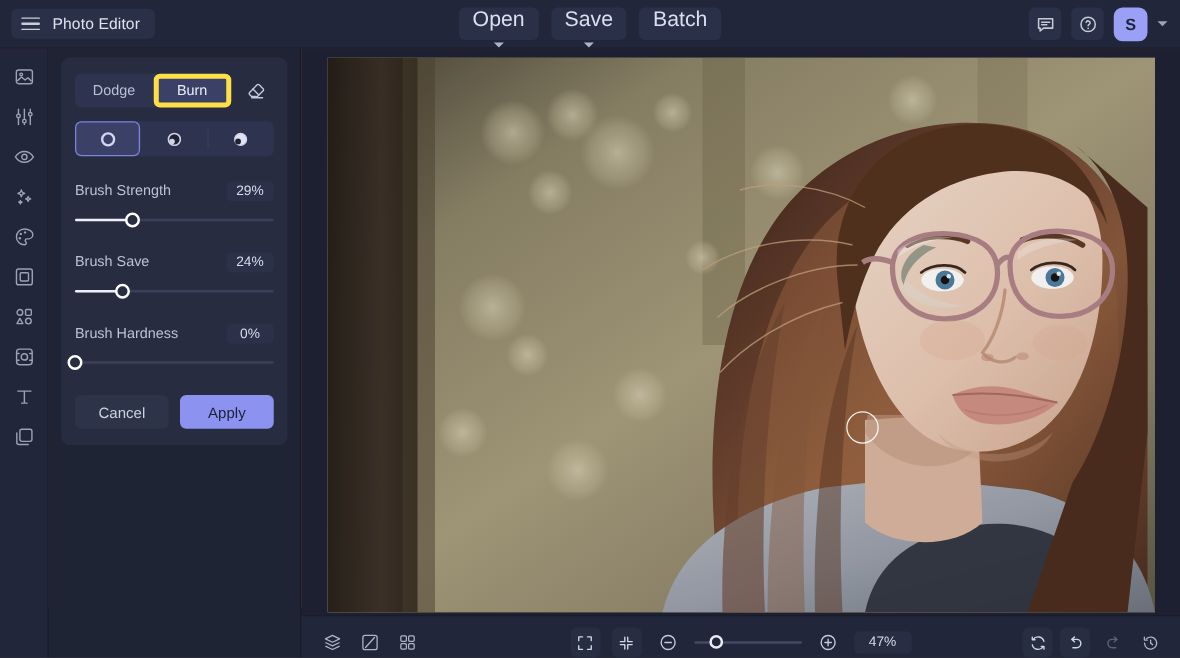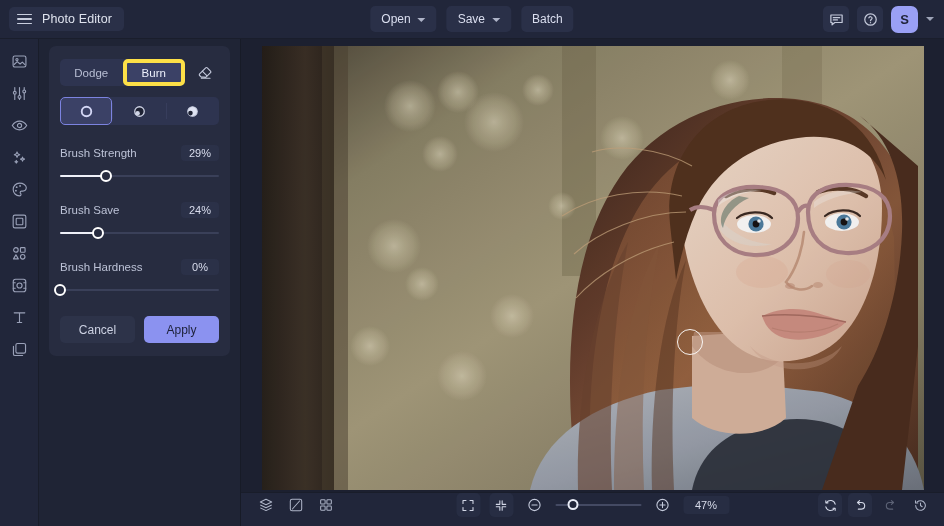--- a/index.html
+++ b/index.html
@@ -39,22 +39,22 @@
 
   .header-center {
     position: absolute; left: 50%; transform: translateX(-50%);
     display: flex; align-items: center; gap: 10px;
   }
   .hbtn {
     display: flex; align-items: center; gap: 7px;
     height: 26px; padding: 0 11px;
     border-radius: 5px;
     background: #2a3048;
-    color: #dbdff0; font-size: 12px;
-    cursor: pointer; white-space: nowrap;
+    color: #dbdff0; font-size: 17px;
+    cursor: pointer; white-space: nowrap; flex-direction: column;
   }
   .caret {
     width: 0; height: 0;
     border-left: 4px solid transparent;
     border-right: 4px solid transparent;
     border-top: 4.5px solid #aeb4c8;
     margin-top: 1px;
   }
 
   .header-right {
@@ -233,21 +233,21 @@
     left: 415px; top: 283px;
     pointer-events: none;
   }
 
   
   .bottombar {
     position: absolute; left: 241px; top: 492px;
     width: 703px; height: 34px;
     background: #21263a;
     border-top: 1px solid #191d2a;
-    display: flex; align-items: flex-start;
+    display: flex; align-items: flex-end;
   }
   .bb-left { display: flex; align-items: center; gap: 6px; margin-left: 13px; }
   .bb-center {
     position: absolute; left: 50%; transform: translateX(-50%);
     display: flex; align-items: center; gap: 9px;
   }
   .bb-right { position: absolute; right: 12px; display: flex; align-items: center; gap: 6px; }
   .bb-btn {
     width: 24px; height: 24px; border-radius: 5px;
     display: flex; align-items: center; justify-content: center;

--

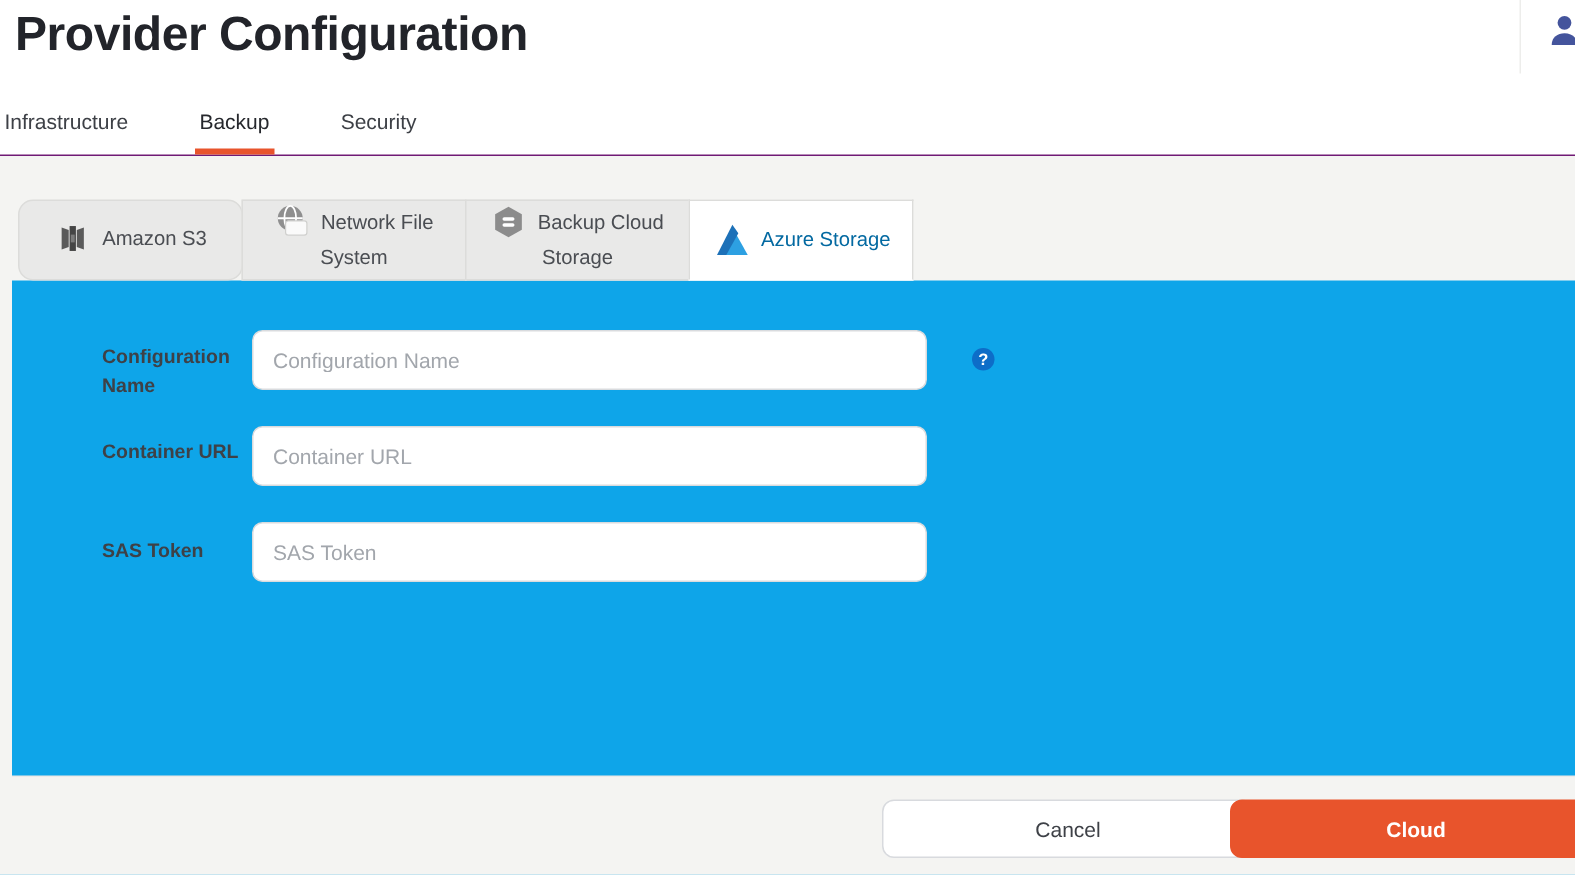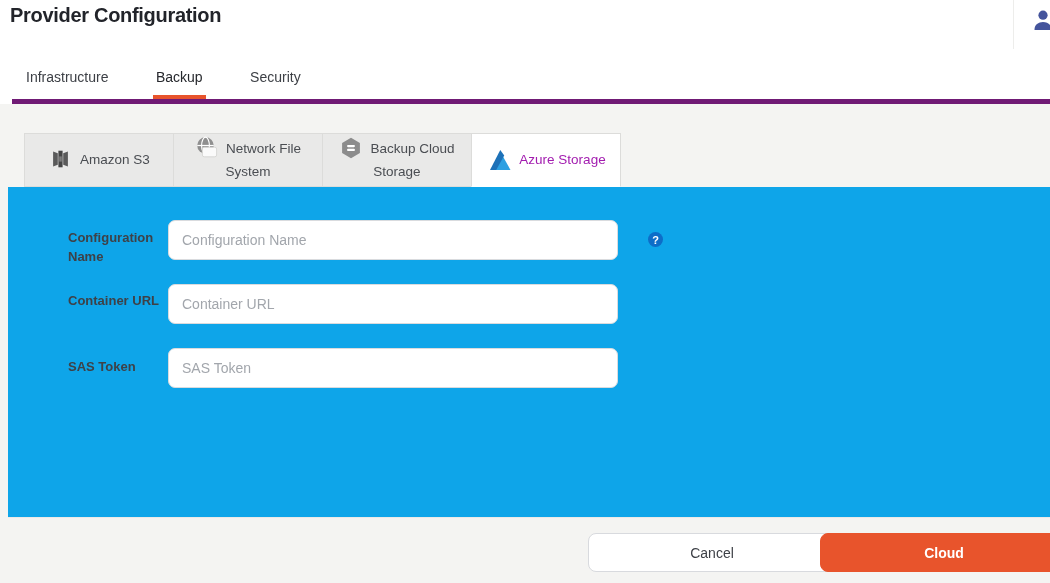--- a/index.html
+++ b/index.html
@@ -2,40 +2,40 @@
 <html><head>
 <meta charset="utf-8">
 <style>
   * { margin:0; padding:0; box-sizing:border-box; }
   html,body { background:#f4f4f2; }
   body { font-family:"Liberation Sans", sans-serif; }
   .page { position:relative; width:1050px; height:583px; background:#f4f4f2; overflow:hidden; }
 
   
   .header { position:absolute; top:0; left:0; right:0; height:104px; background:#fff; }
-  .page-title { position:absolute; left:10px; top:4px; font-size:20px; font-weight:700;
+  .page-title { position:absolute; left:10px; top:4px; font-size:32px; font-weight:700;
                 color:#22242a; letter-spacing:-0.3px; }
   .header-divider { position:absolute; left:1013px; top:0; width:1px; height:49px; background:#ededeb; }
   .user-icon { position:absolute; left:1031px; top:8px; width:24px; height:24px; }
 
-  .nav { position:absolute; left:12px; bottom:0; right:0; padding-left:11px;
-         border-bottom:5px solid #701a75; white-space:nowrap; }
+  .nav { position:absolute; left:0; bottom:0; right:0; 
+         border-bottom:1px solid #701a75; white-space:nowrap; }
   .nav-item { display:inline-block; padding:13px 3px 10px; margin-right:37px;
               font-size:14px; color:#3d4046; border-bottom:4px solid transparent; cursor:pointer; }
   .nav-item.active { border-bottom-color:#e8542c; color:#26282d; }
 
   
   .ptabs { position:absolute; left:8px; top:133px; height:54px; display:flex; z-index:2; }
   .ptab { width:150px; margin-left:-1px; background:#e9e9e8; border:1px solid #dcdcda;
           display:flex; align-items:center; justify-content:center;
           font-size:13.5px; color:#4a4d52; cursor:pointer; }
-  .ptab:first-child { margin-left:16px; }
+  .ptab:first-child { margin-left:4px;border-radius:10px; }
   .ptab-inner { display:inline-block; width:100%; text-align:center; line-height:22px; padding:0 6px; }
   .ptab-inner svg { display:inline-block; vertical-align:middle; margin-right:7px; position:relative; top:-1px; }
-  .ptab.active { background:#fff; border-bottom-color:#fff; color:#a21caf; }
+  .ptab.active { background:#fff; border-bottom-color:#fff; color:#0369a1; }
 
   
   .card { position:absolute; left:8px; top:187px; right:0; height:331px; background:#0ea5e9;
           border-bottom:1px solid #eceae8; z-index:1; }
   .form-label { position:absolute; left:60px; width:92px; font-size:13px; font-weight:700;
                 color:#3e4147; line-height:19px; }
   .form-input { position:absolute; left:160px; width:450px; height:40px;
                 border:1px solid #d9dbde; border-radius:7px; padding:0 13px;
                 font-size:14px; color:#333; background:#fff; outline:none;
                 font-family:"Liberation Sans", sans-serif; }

...

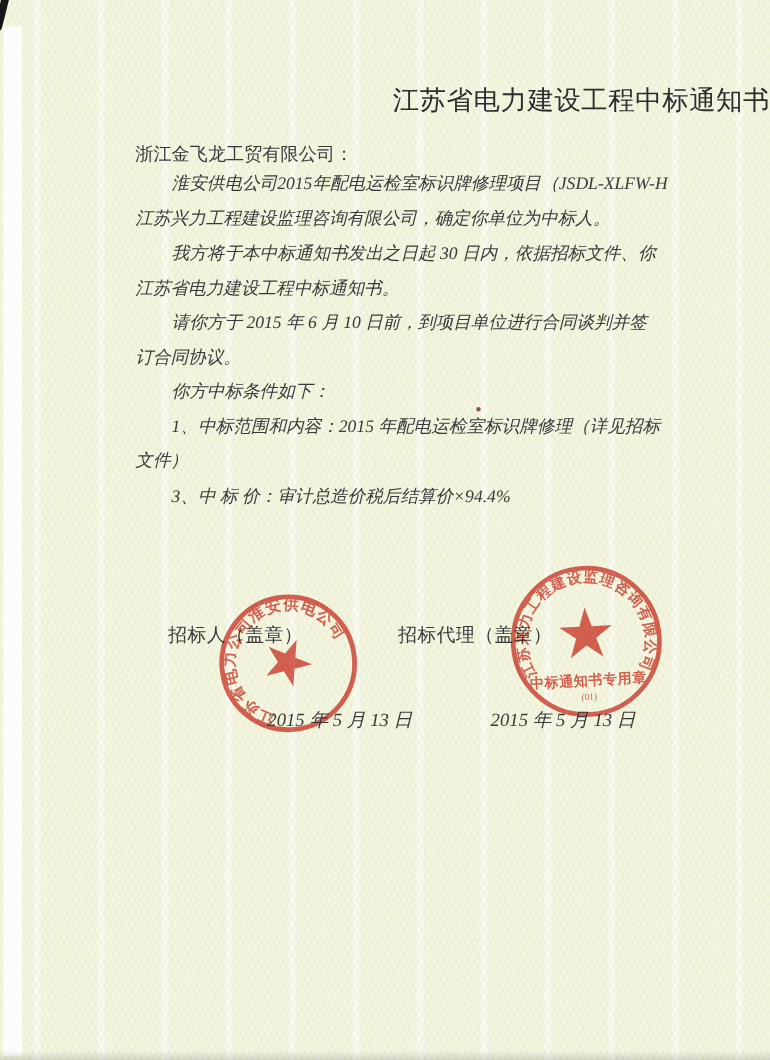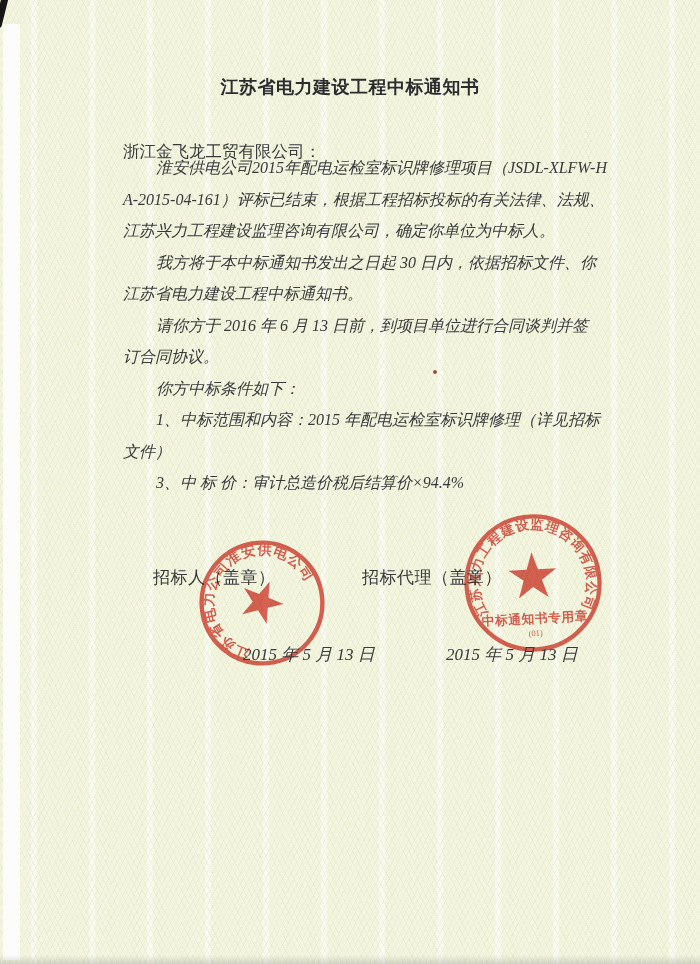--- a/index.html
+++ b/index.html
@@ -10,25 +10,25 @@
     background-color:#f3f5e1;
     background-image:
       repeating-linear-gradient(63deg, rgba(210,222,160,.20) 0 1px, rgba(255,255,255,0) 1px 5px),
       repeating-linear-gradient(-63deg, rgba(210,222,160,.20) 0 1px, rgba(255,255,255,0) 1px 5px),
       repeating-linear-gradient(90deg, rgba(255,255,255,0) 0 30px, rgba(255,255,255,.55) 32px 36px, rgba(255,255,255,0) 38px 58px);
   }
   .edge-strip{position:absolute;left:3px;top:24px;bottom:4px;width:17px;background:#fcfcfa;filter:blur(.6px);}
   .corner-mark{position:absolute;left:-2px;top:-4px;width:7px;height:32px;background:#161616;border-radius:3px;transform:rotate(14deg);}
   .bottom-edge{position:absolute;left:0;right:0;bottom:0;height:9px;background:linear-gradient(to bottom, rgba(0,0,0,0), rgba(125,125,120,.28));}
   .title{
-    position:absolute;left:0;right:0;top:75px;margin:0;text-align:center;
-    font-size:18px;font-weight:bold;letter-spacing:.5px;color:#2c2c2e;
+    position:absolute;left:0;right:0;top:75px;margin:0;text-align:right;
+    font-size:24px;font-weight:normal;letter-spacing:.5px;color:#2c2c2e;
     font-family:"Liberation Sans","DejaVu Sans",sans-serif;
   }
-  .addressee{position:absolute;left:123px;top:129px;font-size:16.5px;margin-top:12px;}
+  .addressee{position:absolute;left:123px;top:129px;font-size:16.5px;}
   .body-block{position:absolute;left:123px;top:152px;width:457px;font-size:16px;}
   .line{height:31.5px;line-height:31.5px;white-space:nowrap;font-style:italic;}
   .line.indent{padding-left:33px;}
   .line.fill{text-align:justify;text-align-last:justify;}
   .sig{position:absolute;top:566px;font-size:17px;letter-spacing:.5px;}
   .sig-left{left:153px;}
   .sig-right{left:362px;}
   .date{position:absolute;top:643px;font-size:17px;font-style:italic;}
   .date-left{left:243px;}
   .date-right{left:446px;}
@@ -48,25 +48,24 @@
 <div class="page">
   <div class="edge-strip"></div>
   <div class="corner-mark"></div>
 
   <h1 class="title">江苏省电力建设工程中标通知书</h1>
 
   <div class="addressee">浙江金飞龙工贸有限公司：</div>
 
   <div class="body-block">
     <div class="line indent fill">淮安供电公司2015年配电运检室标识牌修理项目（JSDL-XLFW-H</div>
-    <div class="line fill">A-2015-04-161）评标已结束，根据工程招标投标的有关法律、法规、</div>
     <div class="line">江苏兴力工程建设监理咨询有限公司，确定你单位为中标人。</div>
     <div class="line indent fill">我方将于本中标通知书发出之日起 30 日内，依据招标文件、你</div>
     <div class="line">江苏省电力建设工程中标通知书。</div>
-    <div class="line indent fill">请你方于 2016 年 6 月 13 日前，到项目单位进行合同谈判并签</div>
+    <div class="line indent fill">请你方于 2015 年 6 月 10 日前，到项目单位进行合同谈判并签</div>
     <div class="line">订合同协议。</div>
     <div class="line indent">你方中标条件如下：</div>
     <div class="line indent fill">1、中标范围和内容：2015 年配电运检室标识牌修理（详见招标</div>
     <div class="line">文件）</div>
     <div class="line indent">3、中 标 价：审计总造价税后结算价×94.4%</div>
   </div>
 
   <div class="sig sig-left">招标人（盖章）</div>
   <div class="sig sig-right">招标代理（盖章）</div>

■ **Task requirements**
Copy each line from the data that features the string "white".

■ **Solution to this exercise**
-    cursor: pointer; white-space: nowrap;
+    cursor: pointer; white-space: nowrap; flex-direction: column;
-         border-bottom:5px solid #701a75; white-space:nowrap; }
+         border-bottom:1px solid #701a75; white-space:nowrap; }
   .line{height:31.5px;line-height:31.5px;white-space:nowrap;font-style:italic;}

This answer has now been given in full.